By two-way coupling, we mean that in additional to specifying ghost cell data (outside of the valid fine region), the fine mesh communicates data back to the coarse mesh in two ways:

  • The fine cell-centered data is conservatively averaged onto the coarse mesh covered by fine mesh.

  • A “reflux” operation is performed for all cell-centered data.

Because the normal momentum at the fine level is itself interpolated from the coarse, the difference between fluxes – along the coarse-fine interfaces – used to update the coarse data and fluxes used to update the fine data is due to the difference in the averaging of the advected quantity to the face where the flux is defined.

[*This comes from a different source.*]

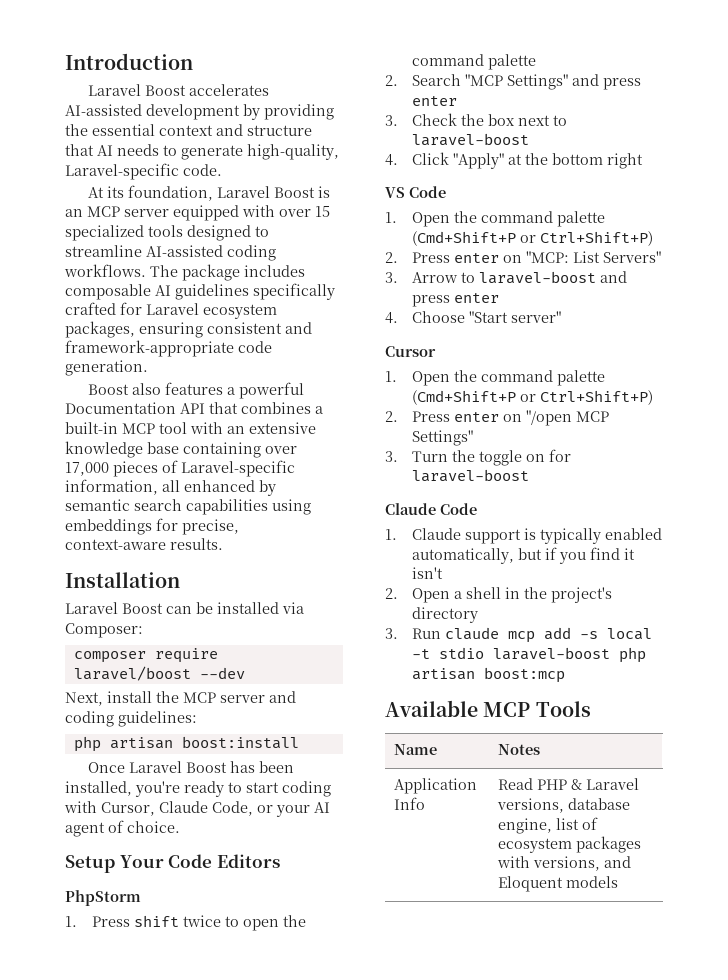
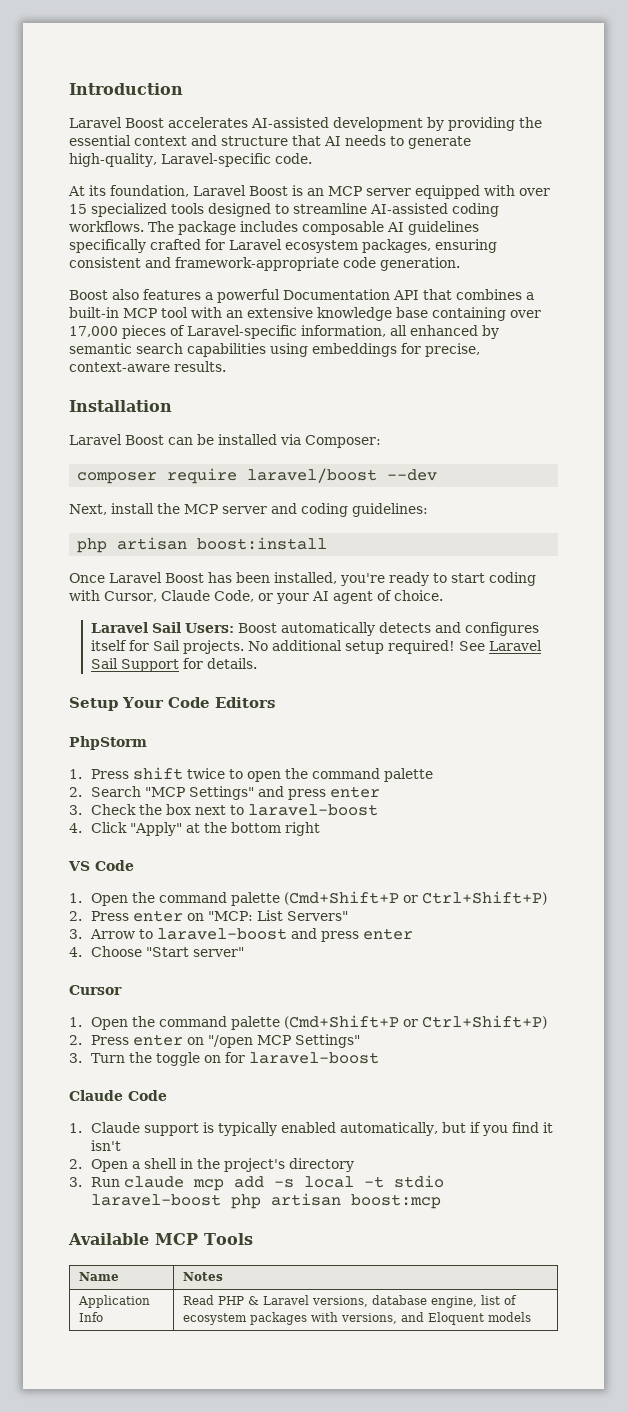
+ Laravel Sail Users: Boost automatically detects and configures itself for Sail projects. No additional setup required! See Laravel Sail Support for details.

We note that both coupling schemes are conservative for mass because the fluxes for the continuity equation are the momenta themselves, which are interpolated on faces at the coarse-fine interface. Other advected quantities which are advanced in conservation form will lose conservation with one-way coupling. Two-way coupling is conservative for these scalars as long as the refluxing operation is included with the averaging down.